Repeat all the lines below exactly, but omit the pictures.

====== Information supplied

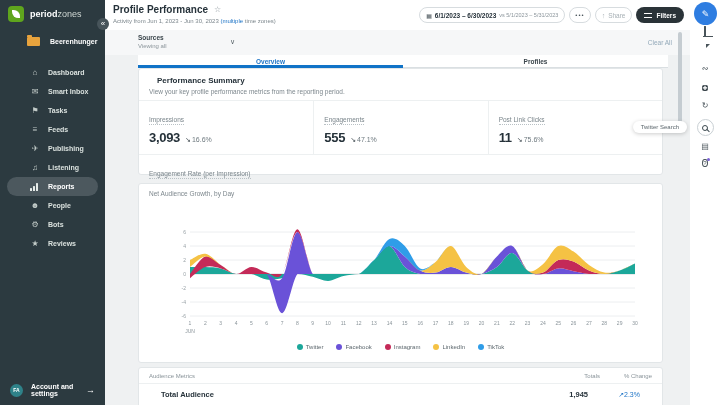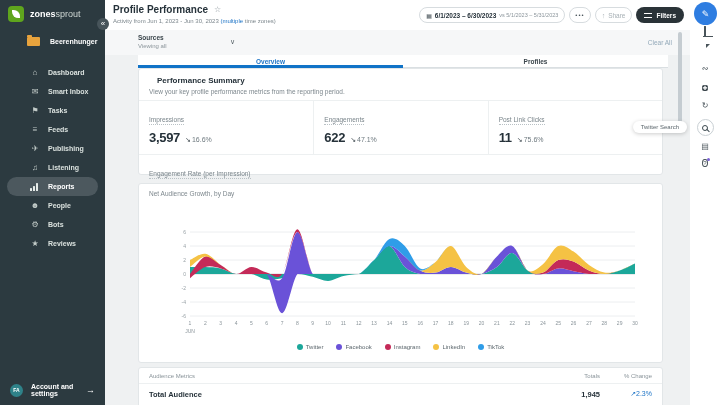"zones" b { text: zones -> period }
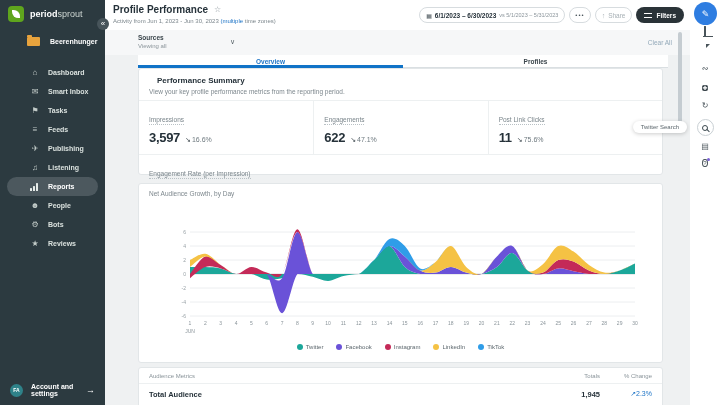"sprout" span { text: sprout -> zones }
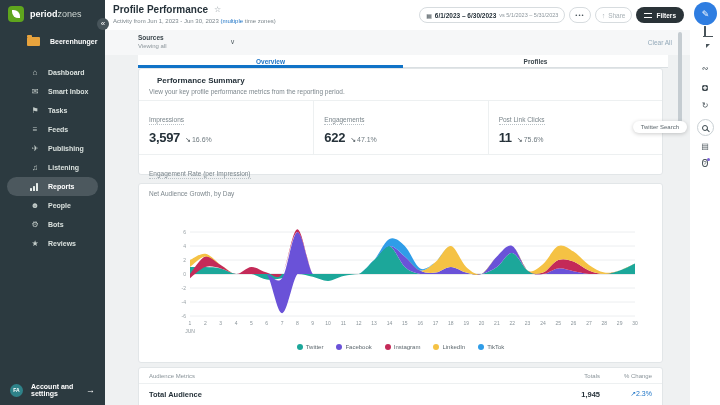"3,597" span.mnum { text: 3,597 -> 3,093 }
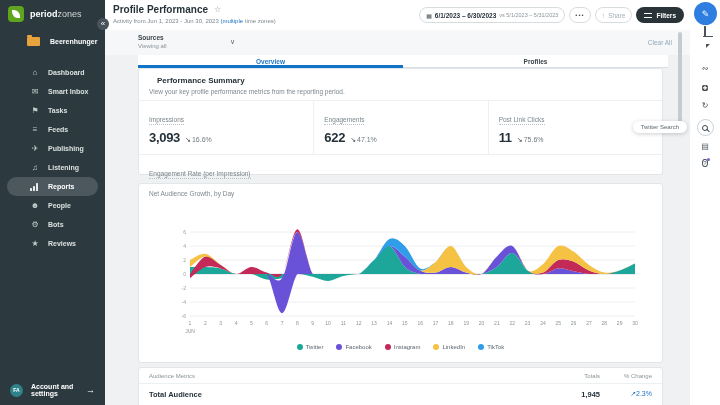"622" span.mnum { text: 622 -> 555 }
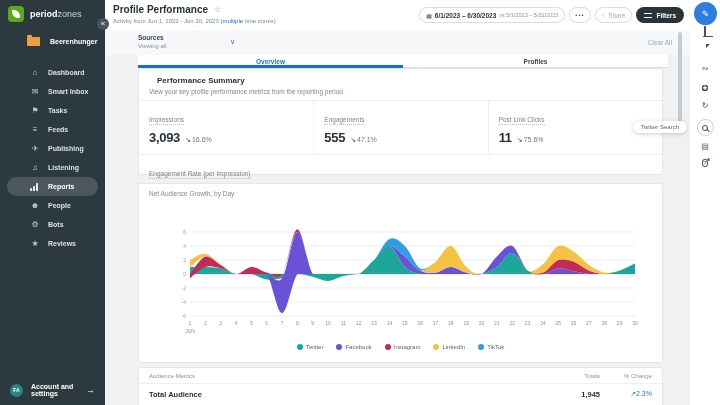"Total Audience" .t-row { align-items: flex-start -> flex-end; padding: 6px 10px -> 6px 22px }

============

§ **Output below**
"zones" b { text: zones -> period }
"sprout" span { text: sprout -> zones }
"3,597" span.mnum { text: 3,597 -> 3,093 }
"622" span.mnum { text: 622 -> 555 }
"Total Audience" .t-row { align-items: flex-start -> flex-end; padding: 6px 10px -> 6px 22px }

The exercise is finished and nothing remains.